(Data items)
"""
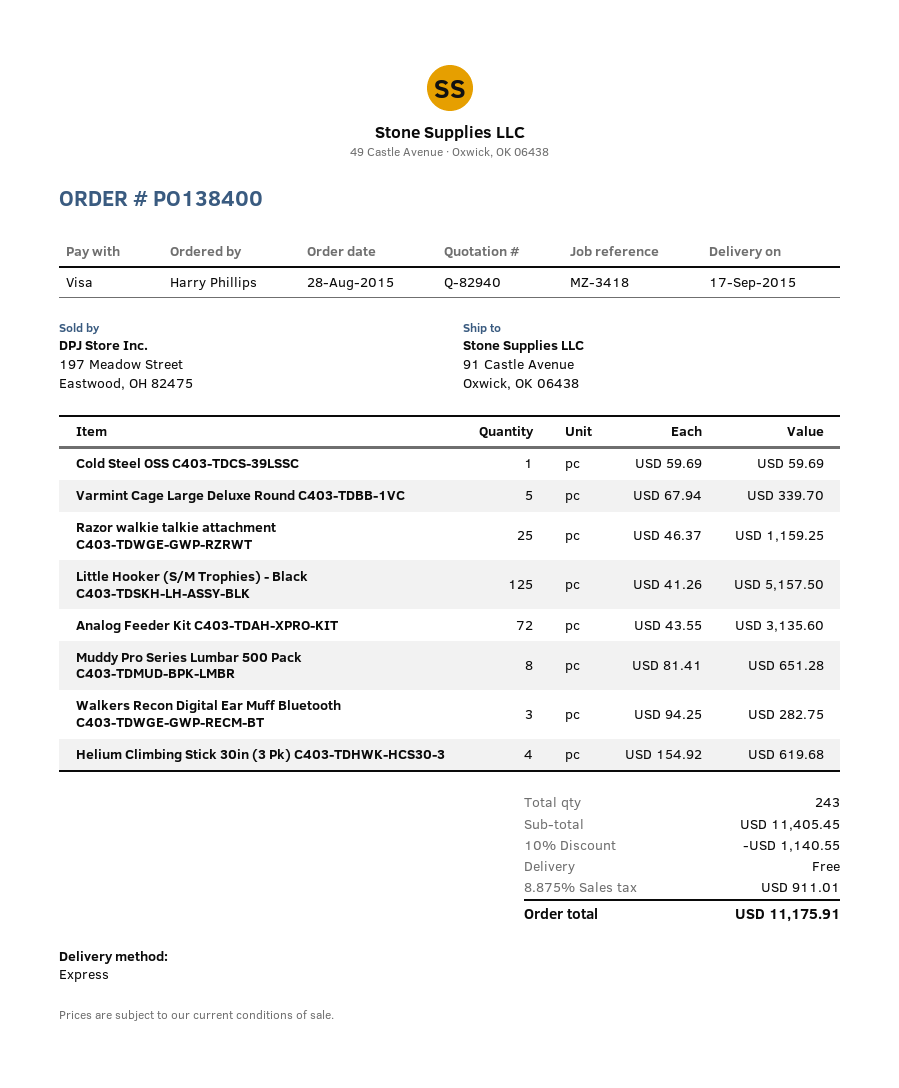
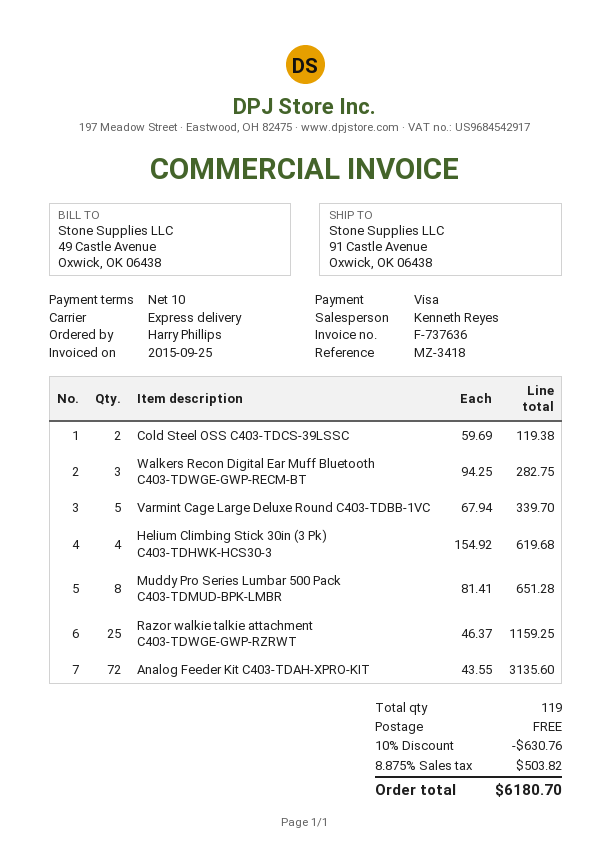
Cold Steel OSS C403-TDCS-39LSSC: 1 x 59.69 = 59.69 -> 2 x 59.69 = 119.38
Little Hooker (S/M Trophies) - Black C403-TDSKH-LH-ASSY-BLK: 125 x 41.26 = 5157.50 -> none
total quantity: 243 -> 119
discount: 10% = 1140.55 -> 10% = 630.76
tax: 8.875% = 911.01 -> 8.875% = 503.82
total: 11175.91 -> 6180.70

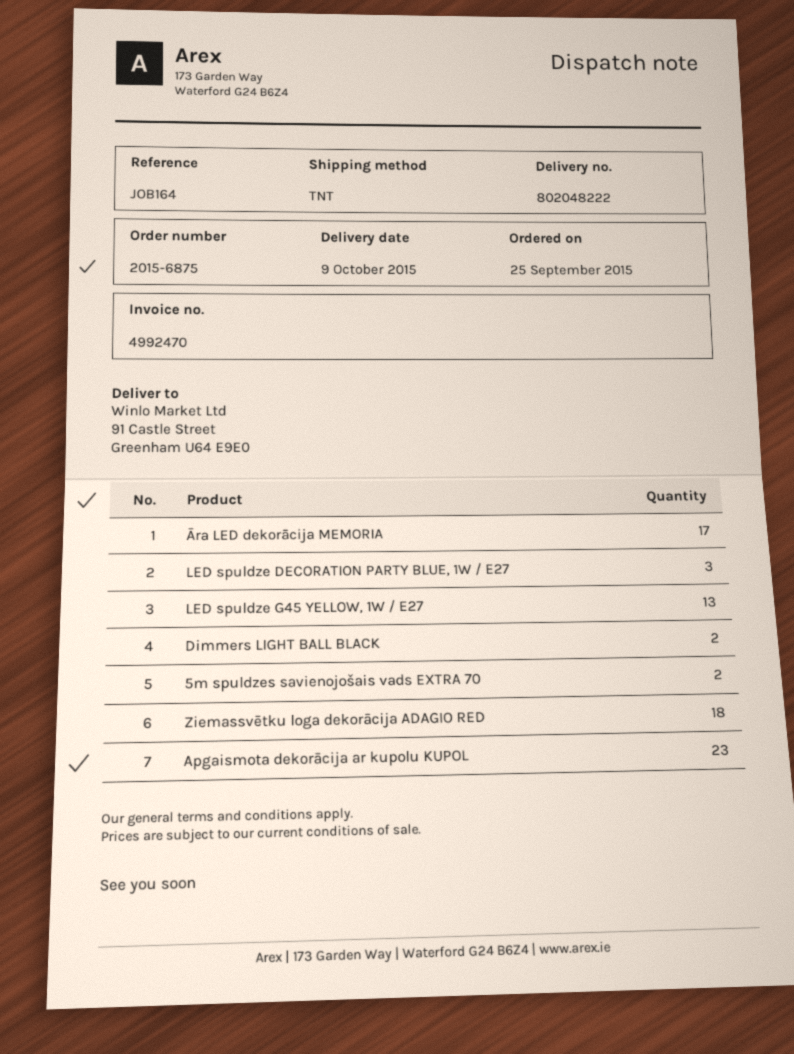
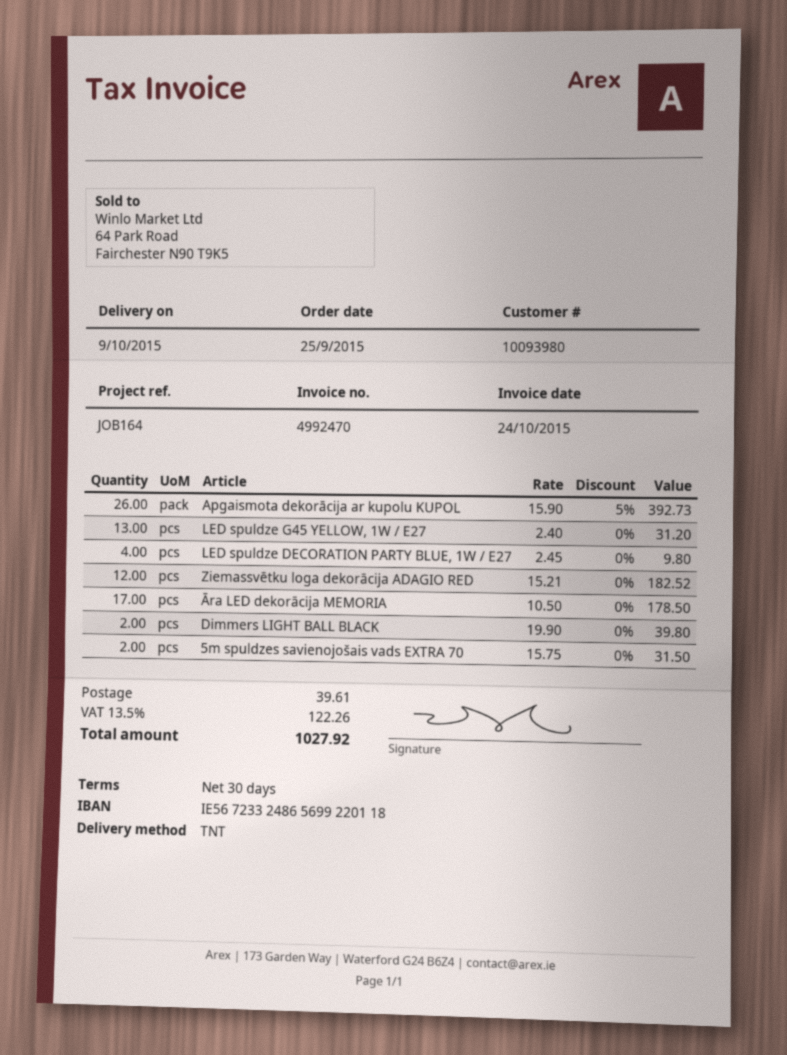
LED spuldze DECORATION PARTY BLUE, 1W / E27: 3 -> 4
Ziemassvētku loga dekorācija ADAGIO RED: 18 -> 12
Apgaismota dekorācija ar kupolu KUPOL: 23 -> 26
"""
**Task requirements**
Copy exactly the lines that run from the line containing "total: 11175.91 -> 6180.70" to the end of the data, keeping both end lines and dropping every picture.

**Problem solution**
total: 11175.91 -> 6180.70

LED spuldze DECORATION PARTY BLUE, 1W / E27: 3 -> 4
Ziemassvētku loga dekorācija ADAGIO RED: 18 -> 12
Apgaismota dekorācija ar kupolu KUPOL: 23 -> 26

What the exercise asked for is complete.